The world’s fisheries are on the brink of total collapse, and entire species of fish are threatened with being wiped out completely. But in spite of so much at stake for marine life and ecosystems, some policymakers and thought leaders believe we should transform our ocean waters into vast, floating farmlands.
Fish industry groups and megacorporations are now calling on Congress to reintroduce legislation that would open federal waters to this practice of industrialized farming, known as “aquaculture.” But there are many reasons to be wary of this industry-backed effort. Foremost among them is that any attempt to open large swaths of our federal waters to aquaculture needs to address the urgent, connected issues of environmental impact and fish welfare. And there’s increasing evidence that ocean fish farming isn’t sustainable in any form.
Aquaculture can create crowded, polluted, stressful conditions for fish that threaten our health and surrounding wild marine life. For the consumer, it may mean low-quality fish dinners produced from waters contaminated by waste and disease.
Much of the country’s seafood is imported from large-scale fish farming: Aquaculture now accounts for about 50 percent of the world’s fish. Proponents for expanding marine aquaculture into federal waters point out that the U.S. ranks 16th in the world in aquaculture production. For the commercial aquaculture industry, the main barriers to opening federal waters to floating fish farms are a complicated permitting process and overlapping federal agency jurisdictions.
While previous legislation aimed at opening federal waters to aquaculture made overtures to environmental impact, it did not address fish welfare, which is intimately linked to water quality. In typical ocean farm settings, fish are kept in pens, where overcrowding can lead to deteriorating conditions as animal waste accumulates. Chronic stress, aggressive behavior and susceptibility to disease also increases with poor water quality. Cramped floating farms, like those encouraged by the proposed legislation, may enrich companies’ bottom lines, but they rely on inhumane and unsanitary water quality.
These conditions matter: Fish are capable of feeling pain and other acute emotions. In experiments aimed at determining whether fish can feel pain, trout were injected in their mouths with noxious substance; they were later observed rubbing their lips against the sides of tanks and gravel for hours. Carp have been shown to avoid bait after being hooked previously. Other studies have also shown pain avoidance by fish.
“Fish have the hallmarks of pain both physiologically and behaviorally,” writes ethologist Jonathan Balcombe in his recent book, What a Fish Knows: The Inner Lives of Our Underwater Cousins. “They possess the specialized nerve fibers that mammals and birds use to detect noxious stimuli. They can learn to avoid electric shocks and anglers’ hooks.”
This ability to feel pain and to suffer make it even more important for us to consider the living conditions of floating farms, where fish commonly encounter parasites and disease.
For instance, industrial salmon farms have struggled to prevent parasitic sea lice infestations. These crustaceans feed on salmon skin and blood, and fish farms are perfect incubators for sea lice. “In aquaculture, fish are kept at unnaturally high densities, so the parasites will exploit that, and their lives become easy,” says one researcher of sea lice in the U.K.
To keep fish free of disease and parasites, pesticides and antibiotics are aggressively used, either flushed into their pens or added to their feed. But these toxic substances can affect the surrounding environment by killing off nearby wildlife and further increasing stress in fish.

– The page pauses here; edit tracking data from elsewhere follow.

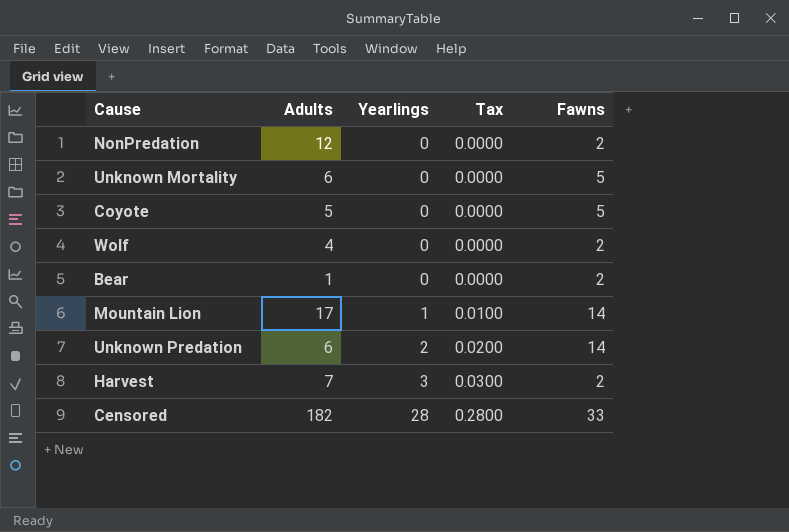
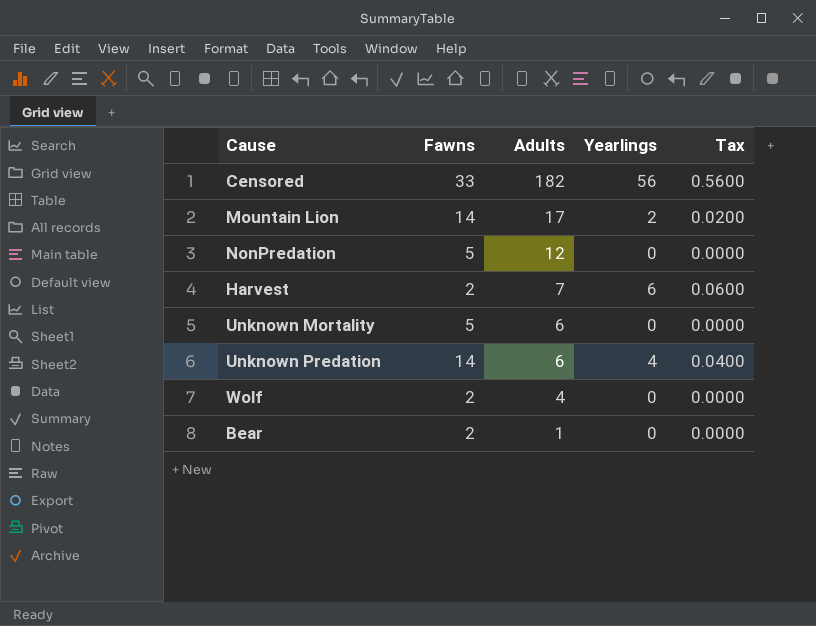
row order: Yearlings ascending -> Adults descending
column Fawns | position: 5 -> 2
row Coyote: 5 | 0 | 0.0000 | 5 -> none
Censored | Yearlings: 28 -> 56
Censored | Tax: 0.2800 -> 0.5600
Mountain Lion | Yearlings: 1 -> 2
Mountain Lion | Tax: 0.0100 -> 0.0200
NonPredation | Fawns: 2 -> 5
Harvest | Yearlings: 3 -> 6
Harvest | Tax: 0.0300 -> 0.0600
Unknown Predation | Yearlings: 2 -> 4
Unknown Predation | Tax: 0.0200 -> 0.0400

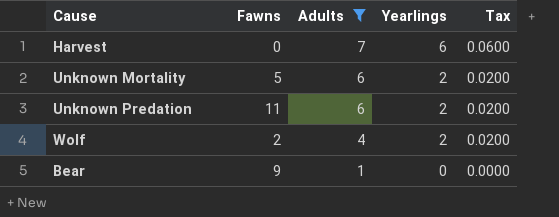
filter: none -> Adults <= 7
Harvest | Fawns: 2 -> 0
Unknown Mortality | Yearlings: 0 -> 2
Unknown Mortality | Tax: 0.0000 -> 0.0200
Unknown Predation | Fawns: 14 -> 11
Unknown Predation | Yearlings: 4 -> 2
Unknown Predation | Tax: 0.0400 -> 0.0200
Wolf | Yearlings: 0 -> 2
Wolf | Tax: 0.0000 -> 0.0200
Bear | Fawns: 2 -> 9

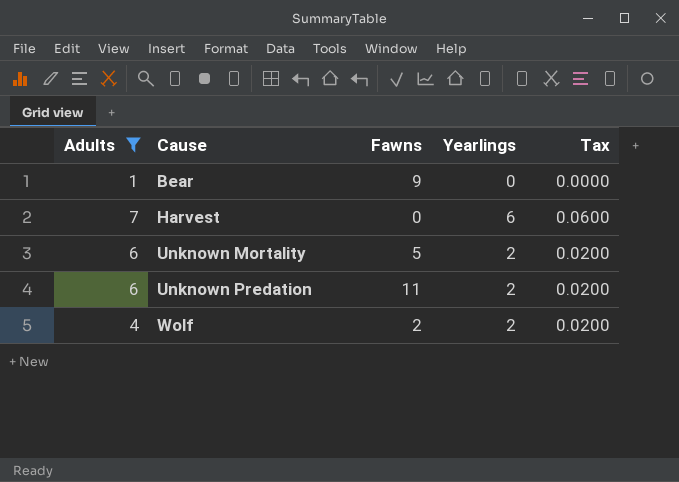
row order: Adults descending -> Cause ascending
column Adults | position: 3 -> 1

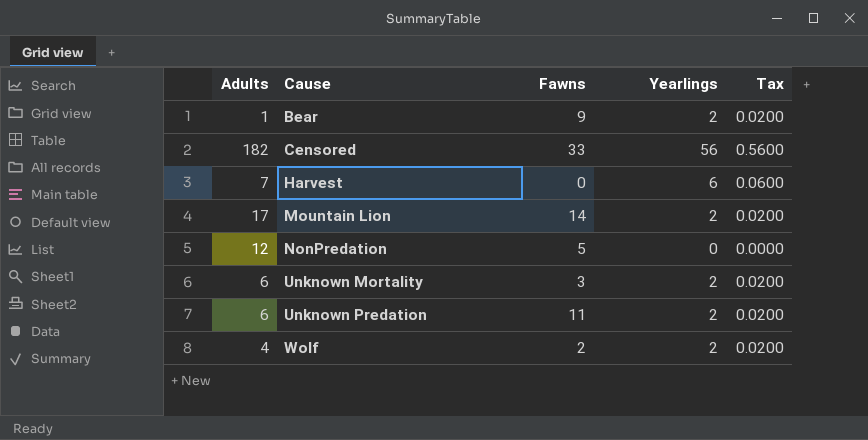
filter: Adults <= 7 -> none
Bear | Yearlings: 0 -> 2
Bear | Tax: 0.0000 -> 0.0200
Unknown Mortality | Fawns: 5 -> 3

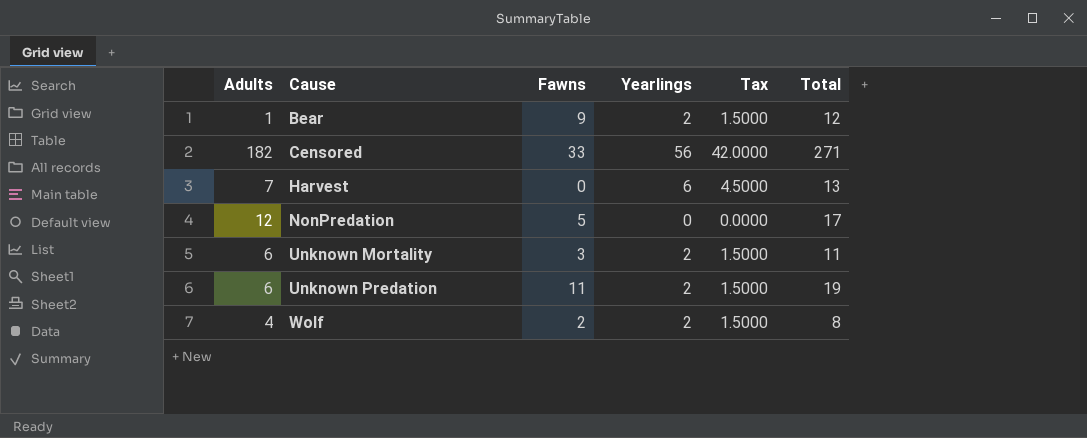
column Tax | formula: [Yearlings] * 0.01 -> [Yearlings] * 0.75
column Total | formula: none -> [Adults] + [Fawns] + [Yearlings]
row Mountain Lion: 17 | 14 | 2 | 0.0200 -> none

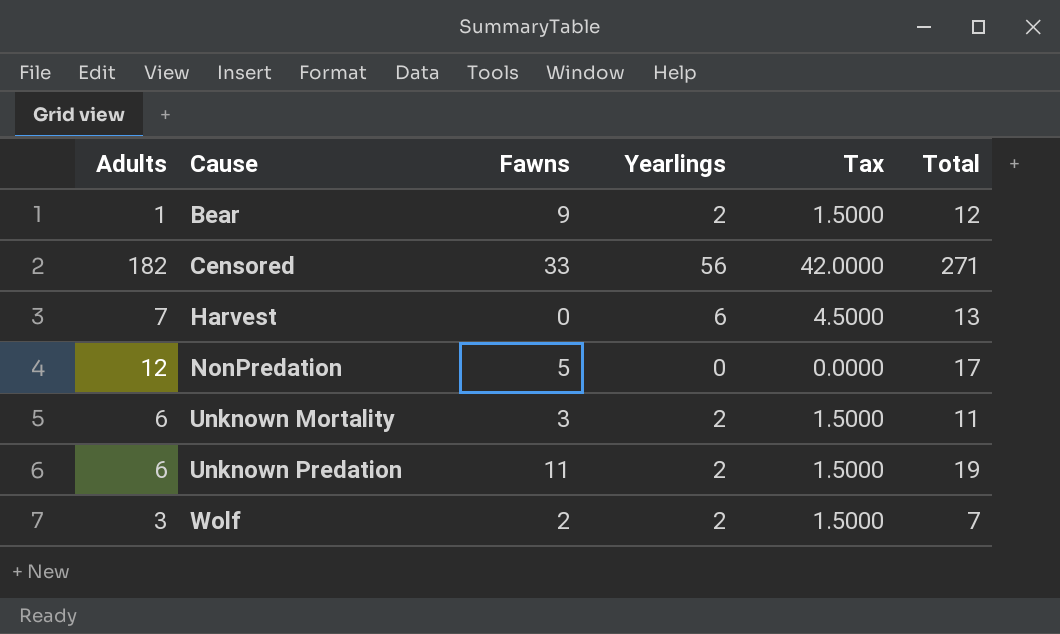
Wolf | Adults: 4 -> 3
Wolf | Total: 8 -> 7

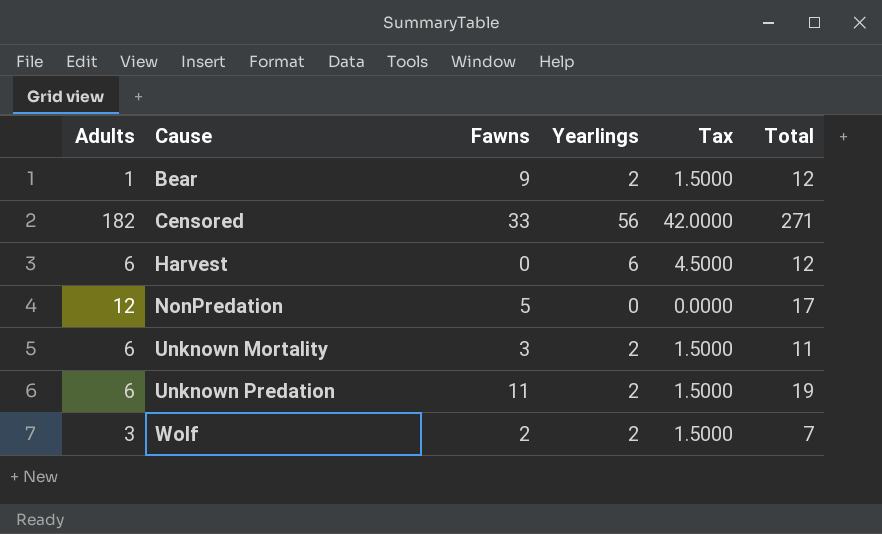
Harvest | Adults: 7 -> 6
Harvest | Total: 13 -> 12

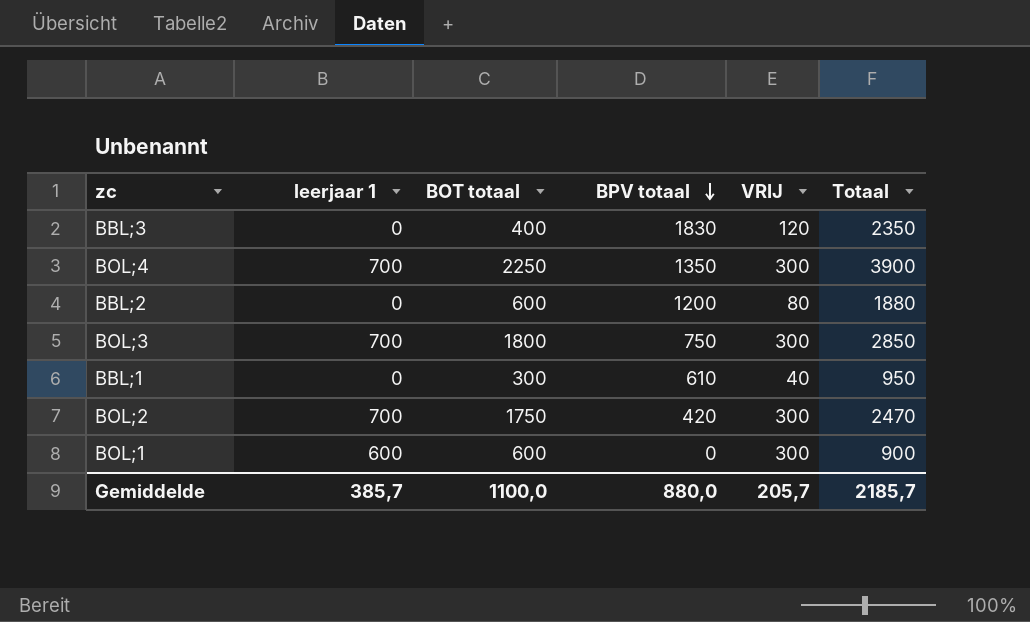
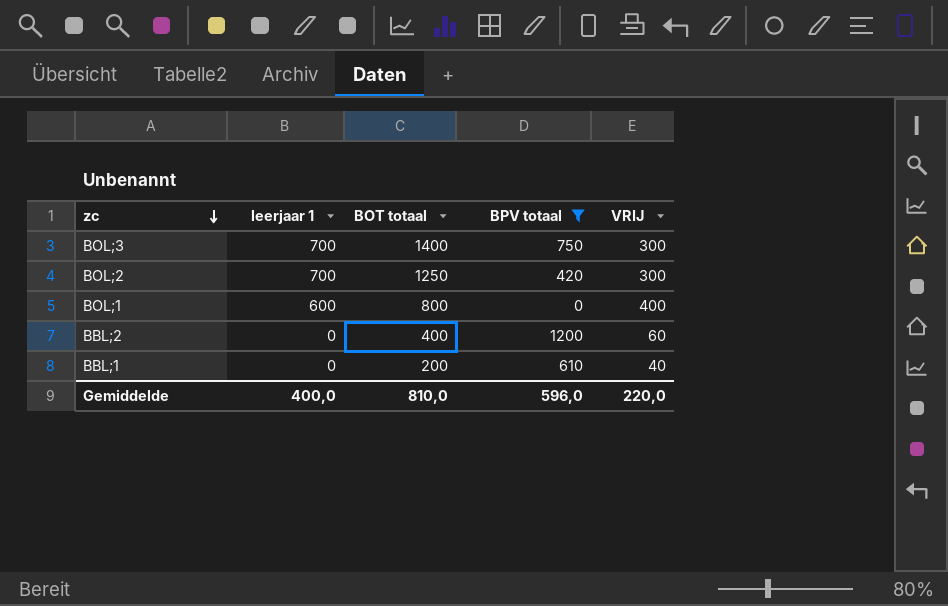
filter: none -> BPV totaal <= 1200
row order: BPV totaal descending -> zc descending
column Totaal | formula: [BOT totaal] + [BPV totaal] + [VRIJ] -> none
BOL;3 | BOT totaal: 1800 -> 1400
BOL;2 | BOT totaal: 1750 -> 1250
BOL;1 | BOT totaal: 600 -> 800
BOL;1 | VRIJ: 300 -> 400
BBL;2 | BOT totaal: 600 -> 400
BBL;2 | VRIJ: 80 -> 60
BBL;1 | BOT totaal: 300 -> 200
Gemiddelde | leerjaar 1: 385,7 -> 400,0
Gemiddelde | BOT totaal: 1100,0 -> 810,0
Gemiddelde | BPV totaal: 880,0 -> 596,0
Gemiddelde | VRIJ: 205,7 -> 220,0

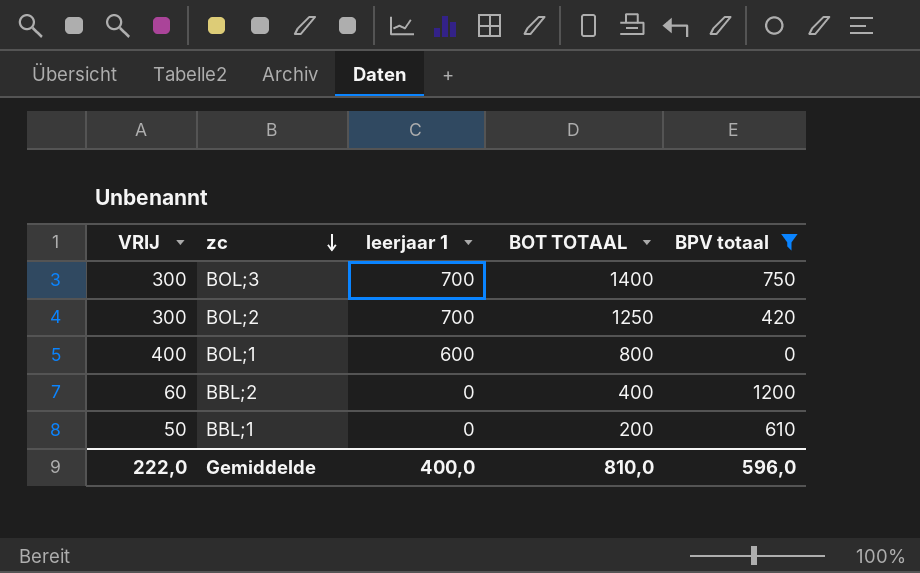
column VRIJ | position: 5 -> 1
column name: BOT totaal -> BOT TOTAAL
BBL;1 | VRIJ: 40 -> 50
Gemiddelde | VRIJ: 220,0 -> 222,0

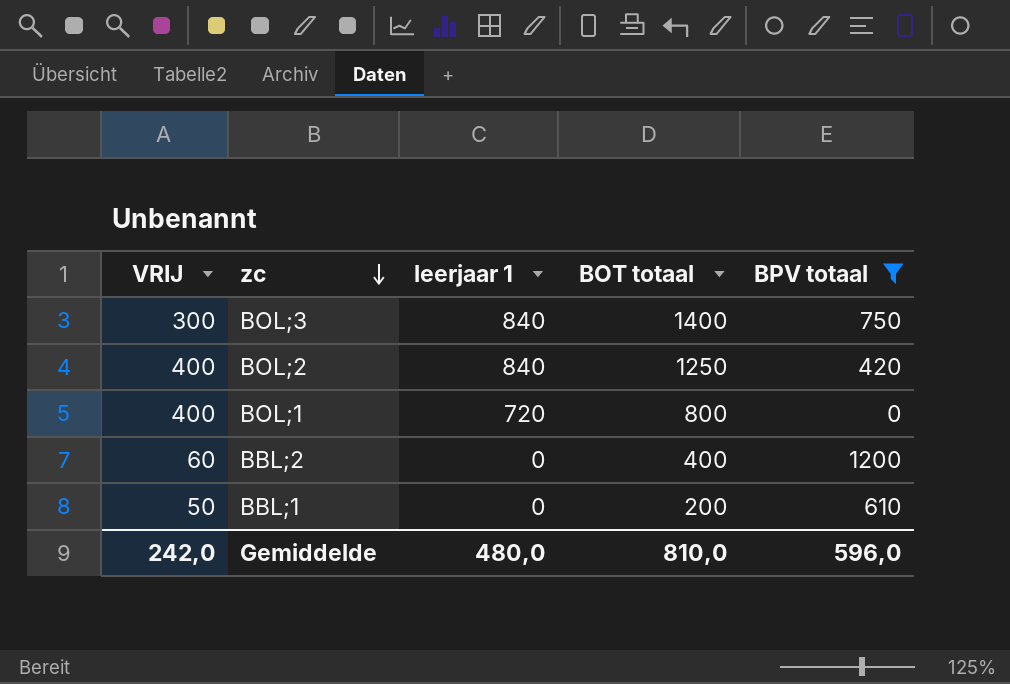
column name: BOT TOTAAL -> BOT totaal
BOL;3 | leerjaar 1: 700 -> 840
BOL;2 | VRIJ: 300 -> 400
BOL;2 | leerjaar 1: 700 -> 840
BOL;1 | leerjaar 1: 600 -> 720
Gemiddelde | VRIJ: 222,0 -> 242,0
Gemiddelde | leerjaar 1: 400,0 -> 480,0

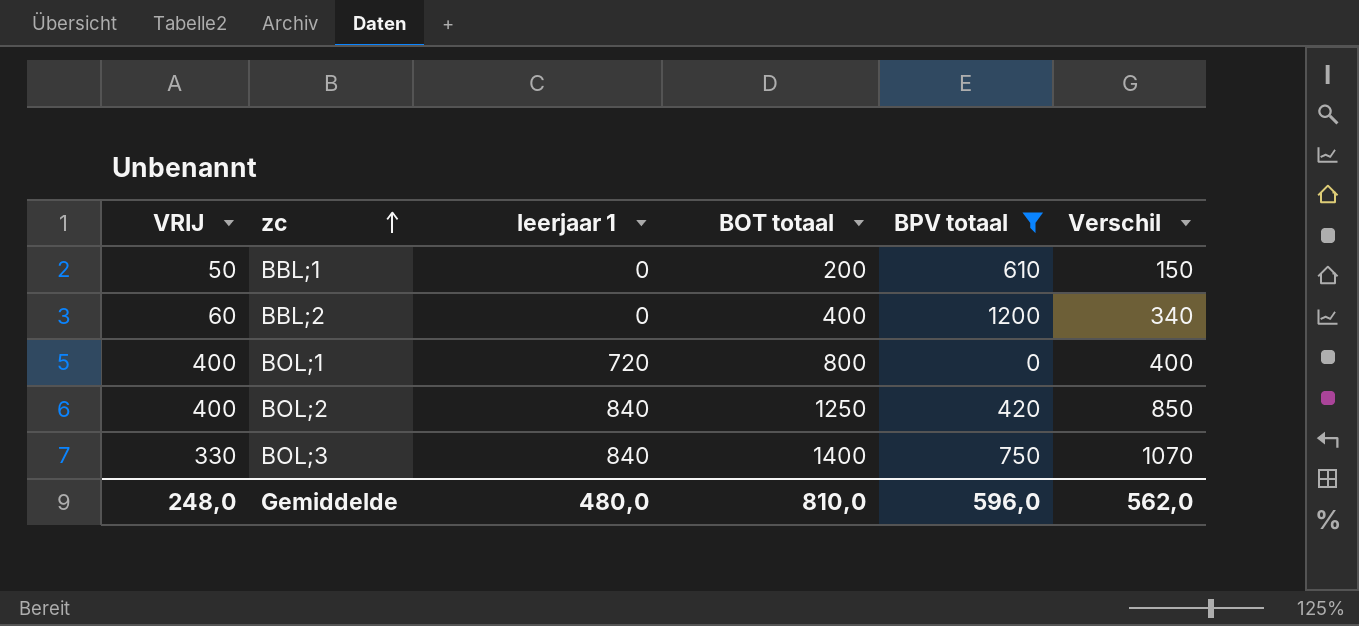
row order: zc descending -> zc ascending
column Verschil | formula: none -> [BOT totaal] - [VRIJ]
BOL;3 | VRIJ: 300 -> 330
Gemiddelde | VRIJ: 242,0 -> 248,0

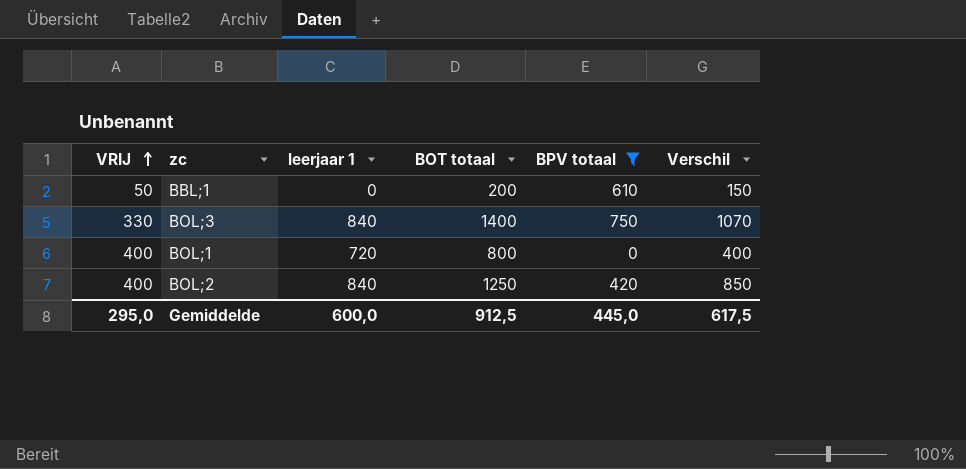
row order: zc ascending -> VRIJ ascending
row BBL;2: 60 | 0 | 400 | 1200 | 340 -> none
Gemiddelde | VRIJ: 248,0 -> 295,0
Gemiddelde | leerjaar 1: 480,0 -> 600,0
Gemiddelde | BOT totaal: 810,0 -> 912,5
Gemiddelde | BPV totaal: 596,0 -> 445,0
Gemiddelde | Verschil: 562,0 -> 617,5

Even feeding fish in aquacultural settings is unsustainable. Aquaculture largely depends on carnivorous fish, which typically feed off of anchovy, herring and krill, known as forage fish. Because millions of tons of feed are needed each year, experts predict that the demand for these ancillary fish will soon outpace supply, leading to the collapse of wild fisheries before mid-century. Even replacing some of this fish feed with alternatives would only delay the inevitable population collapse.
A number of environmental groups, including Friends of the Earth and the Center for Biological Diversity, have opposed the expansion of industrial ocean fish farming through any federal legislation. “The untreated waste from these facilities pollutes our ecosystems, creating chemical disruptions that can contribute to dead zones and algal blooms in our oceans. And every year these operations attract and oftentimes result in the deaths of wild dolphins, seals, birds, schooling fish, and other marine animals,” the groups wrote in a letter to members of Congress.
Thankfully, there are emerging food alternatives that promise the taste and texture of fish without the need to slaughter animals. Companies like Atlantic Natural Foods, which is based in North Carolina, have developed plant-based foods that mimic seafood. Meanwhile, other companies working on the frontier of food technology, such as California-based Finless Foods, are researching cellular technology to produce fish meat from actual animal cells that can be served fresh anywhere in the country. However, it’s not immediately clear when their products will make it through the regulatory process and onto market. Further, consumers must also make the shift to accepting cell-based meat.
Like their terrestrial counterparts, industrialized fish farms may be with us for some time as demand for protein outpaces production and alternatives are developed. But there’s no reason to open the country’s federal ocean waters to unsustainable industrial fish farming — the risk to the environment and animal welfare is much too great.
A version of this article first appeared in Truthout.